### ACTIVITY:
The stretch wanted below opens at the line containing "[61,880,143,898] [97,910,216,928] <cd-list>" and closes at the line containing "[115,970,566,992] [97,1000,233,1020] [97,1030,530,1050]". Please return it exactly, with no other lines.

Content revision data:
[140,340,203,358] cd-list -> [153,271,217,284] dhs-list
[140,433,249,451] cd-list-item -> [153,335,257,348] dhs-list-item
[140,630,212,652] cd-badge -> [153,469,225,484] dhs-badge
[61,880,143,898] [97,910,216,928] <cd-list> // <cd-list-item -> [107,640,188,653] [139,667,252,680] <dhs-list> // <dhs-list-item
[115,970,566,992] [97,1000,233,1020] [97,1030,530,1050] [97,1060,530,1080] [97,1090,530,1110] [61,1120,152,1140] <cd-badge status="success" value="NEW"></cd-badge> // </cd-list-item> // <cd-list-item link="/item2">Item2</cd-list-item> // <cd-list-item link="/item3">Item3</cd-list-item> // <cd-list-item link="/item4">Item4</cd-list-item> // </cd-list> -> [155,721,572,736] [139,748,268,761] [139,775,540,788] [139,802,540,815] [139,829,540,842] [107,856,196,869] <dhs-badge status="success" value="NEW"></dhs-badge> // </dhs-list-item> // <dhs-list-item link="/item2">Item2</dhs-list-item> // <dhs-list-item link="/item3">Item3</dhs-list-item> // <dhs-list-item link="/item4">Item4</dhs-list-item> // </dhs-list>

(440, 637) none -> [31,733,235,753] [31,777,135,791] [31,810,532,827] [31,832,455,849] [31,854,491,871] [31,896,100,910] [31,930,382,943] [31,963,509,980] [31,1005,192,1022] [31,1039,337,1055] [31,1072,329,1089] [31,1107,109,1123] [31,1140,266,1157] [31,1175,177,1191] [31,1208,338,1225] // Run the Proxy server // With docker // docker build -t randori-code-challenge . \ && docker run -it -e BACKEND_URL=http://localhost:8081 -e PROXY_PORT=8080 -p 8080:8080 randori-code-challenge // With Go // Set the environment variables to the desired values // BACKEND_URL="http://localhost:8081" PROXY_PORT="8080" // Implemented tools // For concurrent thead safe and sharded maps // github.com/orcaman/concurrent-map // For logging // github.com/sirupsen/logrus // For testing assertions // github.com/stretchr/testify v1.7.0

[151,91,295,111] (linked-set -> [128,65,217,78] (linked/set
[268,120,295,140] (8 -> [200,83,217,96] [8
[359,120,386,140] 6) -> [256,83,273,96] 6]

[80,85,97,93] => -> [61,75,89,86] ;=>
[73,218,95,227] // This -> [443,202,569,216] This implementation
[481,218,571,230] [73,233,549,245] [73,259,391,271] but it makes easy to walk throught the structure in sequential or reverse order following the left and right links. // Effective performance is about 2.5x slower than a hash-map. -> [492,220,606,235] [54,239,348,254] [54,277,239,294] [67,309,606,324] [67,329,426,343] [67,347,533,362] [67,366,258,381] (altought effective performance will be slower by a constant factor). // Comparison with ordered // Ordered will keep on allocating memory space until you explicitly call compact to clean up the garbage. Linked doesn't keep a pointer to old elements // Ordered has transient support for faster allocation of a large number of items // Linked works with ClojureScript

### WRITTEN RESPONSE:
[61,880,143,898] [97,910,216,928] <cd-list> // <cd-list-item -> [107,640,188,653] [139,667,252,680] <dhs-list> // <dhs-list-item
[115,970,566,992] [97,1000,233,1020] [97,1030,530,1050] [97,1060,530,1080] [97,1090,530,1110] [61,1120,152,1140] <cd-badge status="success" value="NEW"></cd-badge> // </cd-list-item> // <cd-list-item link="/item2">Item2</cd-list-item> // <cd-list-item link="/item3">Item3</cd-list-item> // <cd-list-item link="/item4">Item4</cd-list-item> // </cd-list> -> [155,721,572,736] [139,748,268,761] [139,775,540,788] [139,802,540,815] [139,829,540,842] [107,856,196,869] <dhs-badge status="success" value="NEW"></dhs-badge> // </dhs-list-item> // <dhs-list-item link="/item2">Item2</dhs-list-item> // <dhs-list-item link="/item3">Item3</dhs-list-item> // <dhs-list-item link="/item4">Item4</dhs-list-item> // </dhs-list>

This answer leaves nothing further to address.